Vectorization failed 404 http://host.docker.internal:11434/api/embed

Hey @DudaNogueira , thanks for the warm welcome!

I found my issue, and it’s painfully straight forward.

I was running it all within docker, I just had verba and weaviate on my docker compose, but the ollama image running independently in it’s own container rather than in the same docker compose file. As I say, this can be done by ensuring the ollama container is put onto the same network as verba. My ollama does have a model in it (Llama3.1), which I’ve yet to benchmark but seems to run slick considering I set it up with GPU acceleration (see docker image for details on how), I’ll test it with larger files now I’ve gotten it working. Lord knows if the embedding works as expected, but considering it’s producing content I can’t see why it wouldn’t.

The solution

But the issue was having a trailing forward slash at the end of my OLLAMA_URL environment variable. I did think it was strange my curl command could hit my endpoint but the service couldn’t? So, after removing it:

- OLLAMA_URL=http://host.docker.internal:11434/
+ OLLAMA_URL=http://host.docker.internal:11434

I had my issue disappear, with even the logs giving the expected POST method:

Ending request:
   method: POST
   url: http://host.docker.internal:11434/api/embed
   headers: <CIMultiDict()>

Which to me is still quite infuriating that it changed the method just because the resource wasn’t found? If someone can point to the part where it’s written in the standard that this should happen, then please add it as a reply on here!
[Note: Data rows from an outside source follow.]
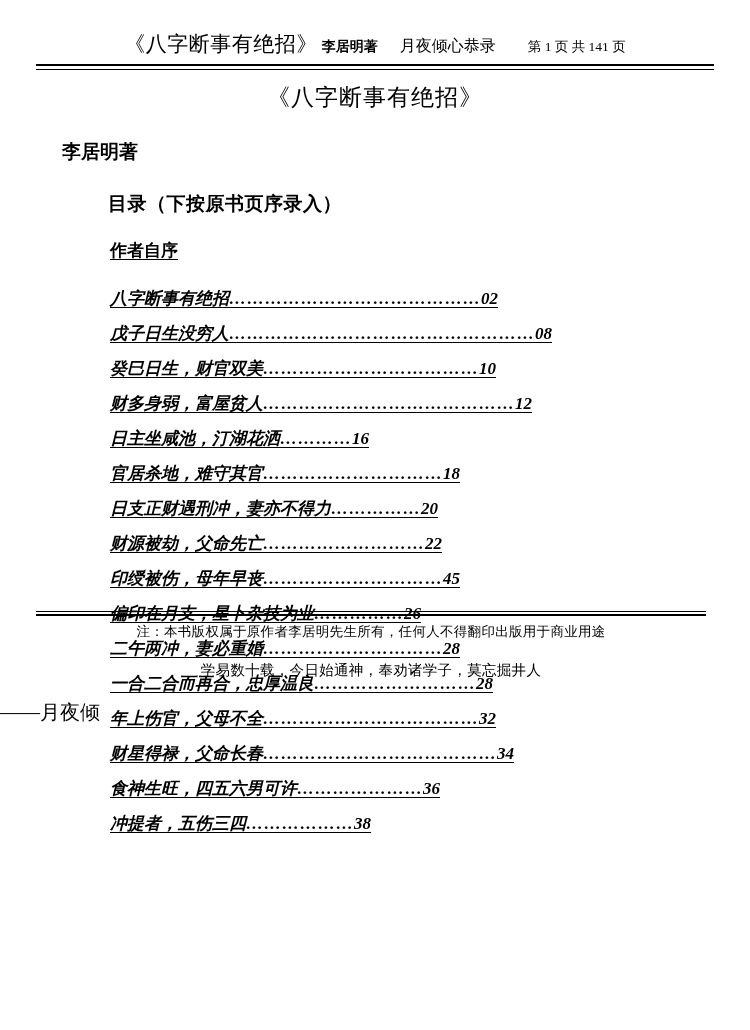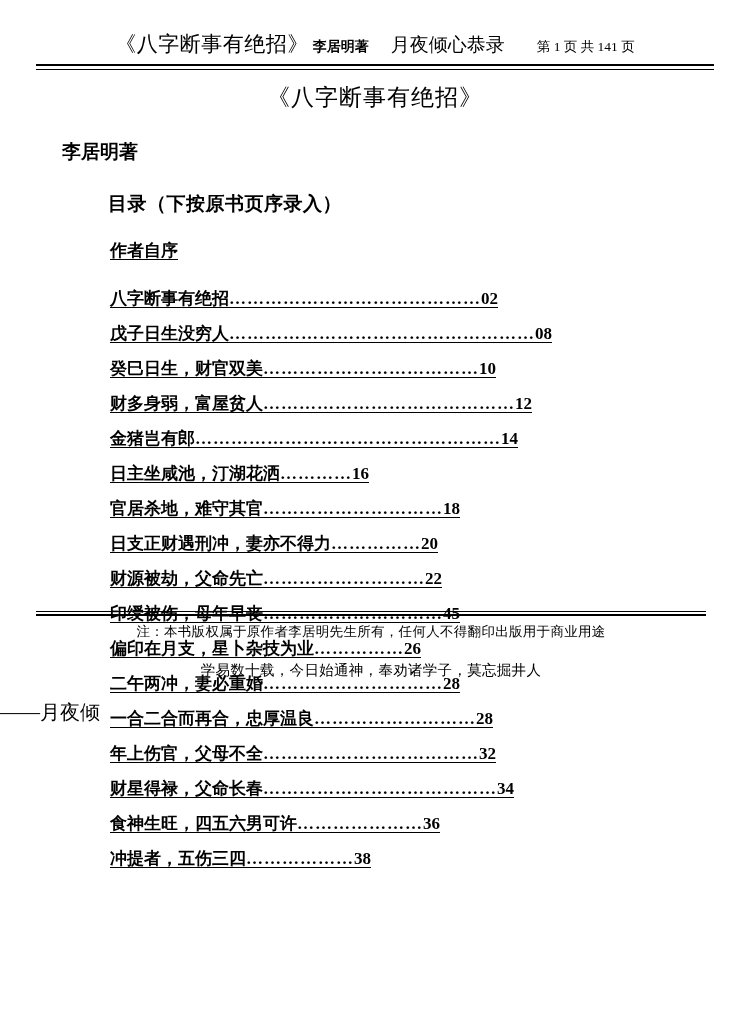"月夜倾心恭录" .header-recorder { font-size: 19px -> 16px }
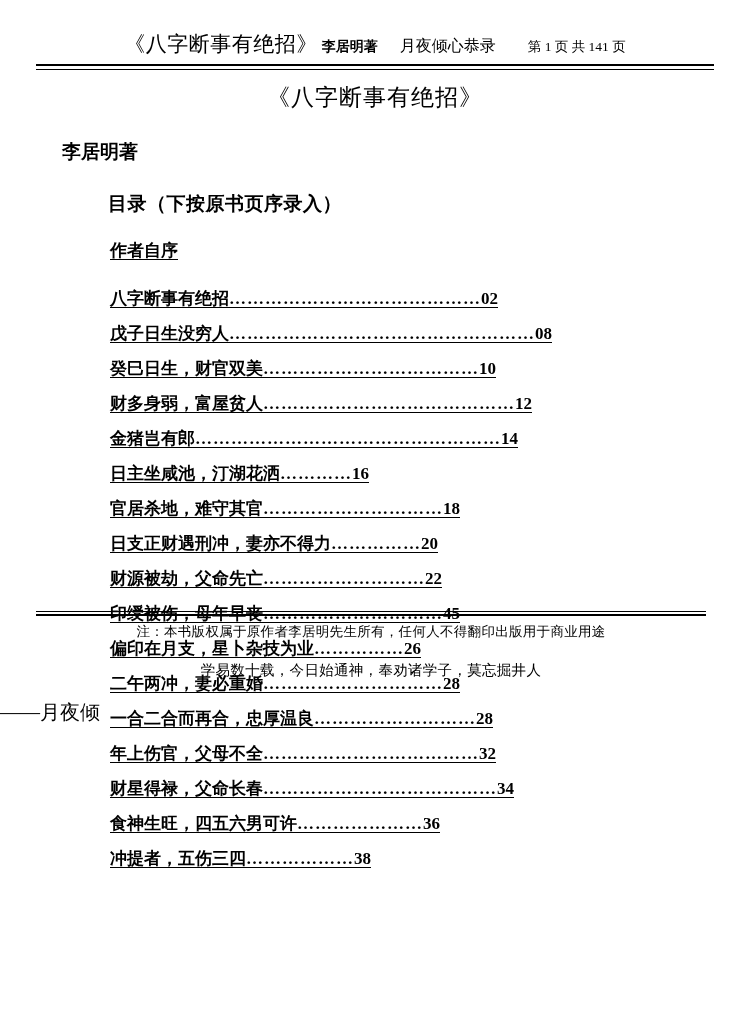"八字断事有绝招……………………………………02" .toc-item { font-style: none -> italic }
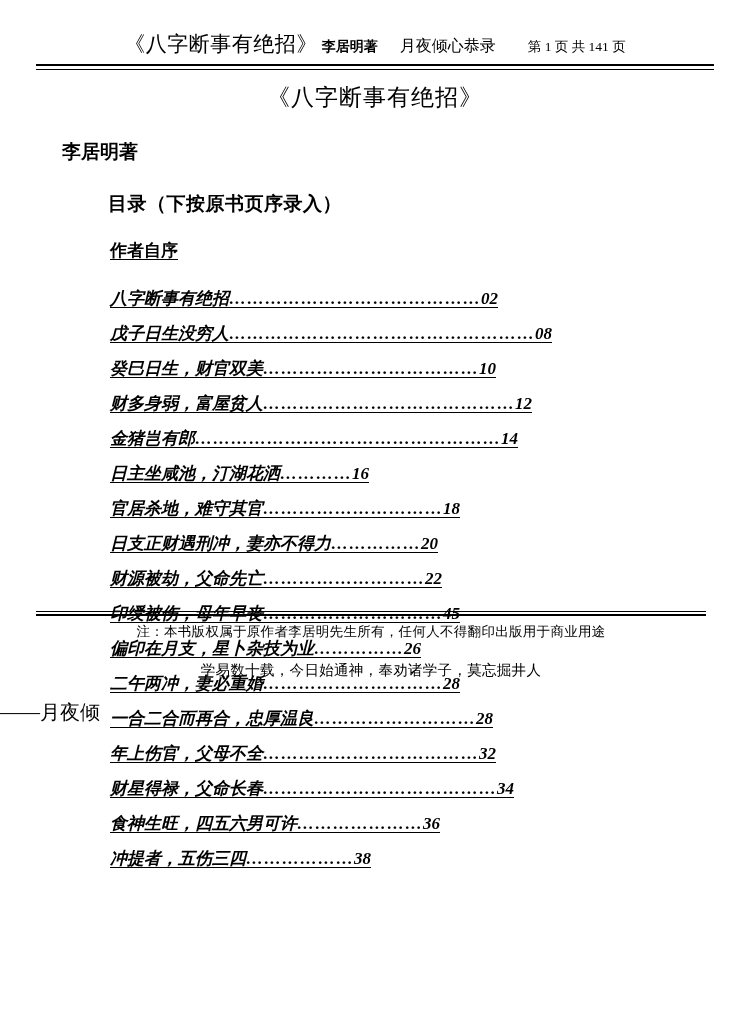"金猪岂有郎……………………………………………14" li.toc-row { html: <li> <span> <span>金猪岂有郎</span><span>……………………………………………</span><span>14</span> </span> </li> -> none }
Thank you kindly for your prompt reply by the way! If you wanted to have more of a play around you could find out about how to set up the ollama image in docker compose with the GPU acceleration, that would absolutely speed things up as it’s practically instantaneous on my machine that runs a NVIDIA GFORCE RTX 3070.

I’m quite new to contributing to open source, but I’d like to prevent anyone else from making such a rookie error that was difficult to debug. Should I open a PR that:

  1. updates the readme with a note to say avoid tailing slashes.
  2. update the config to validate env var URLs and improve error handling so logs show when something is amiss.
  3. update the config to just strip any tailing slashes automagically.

Would like to know your thoughts?

Kind regards!